# [Prompt]
Repeat verbatim, and only, the lines of the data below, beginning at the line that contains "font-weight: normal ->" and stopping after the line that contains "text: 90 ->".
*** Opening of Entries provided ***
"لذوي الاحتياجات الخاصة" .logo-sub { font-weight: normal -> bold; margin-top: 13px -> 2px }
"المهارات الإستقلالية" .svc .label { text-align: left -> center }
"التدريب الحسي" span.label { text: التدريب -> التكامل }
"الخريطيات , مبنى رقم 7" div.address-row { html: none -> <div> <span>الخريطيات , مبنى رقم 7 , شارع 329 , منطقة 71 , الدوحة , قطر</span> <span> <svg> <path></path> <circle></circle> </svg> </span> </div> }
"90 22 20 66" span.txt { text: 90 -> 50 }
*** Close of Entries provided ***
*** Opening of Entries provided ***
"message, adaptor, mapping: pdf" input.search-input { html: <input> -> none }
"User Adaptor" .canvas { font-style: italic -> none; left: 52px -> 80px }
*** Close of Entries provided ***
# [Completed task]
"لذوي الاحتياجات الخاصة" .logo-sub { font-weight: normal -> bold; margin-top: 13px -> 2px }
"المهارات الإستقلالية" .svc .label { text-align: left -> center }
"التدريب الحسي" span.label { text: التدريب -> التكامل }
"الخريطيات , مبنى رقم 7" div.address-row { html: none -> <div> <span>الخريطيات , مبنى رقم 7 , شارع 329 , منطقة 71 , الدوحة , قطر</span> <span> <svg> <path></path> <circle></circle> </svg> </span> </div> }
"90 22 20 66" span.txt { text: 90 -> 50 }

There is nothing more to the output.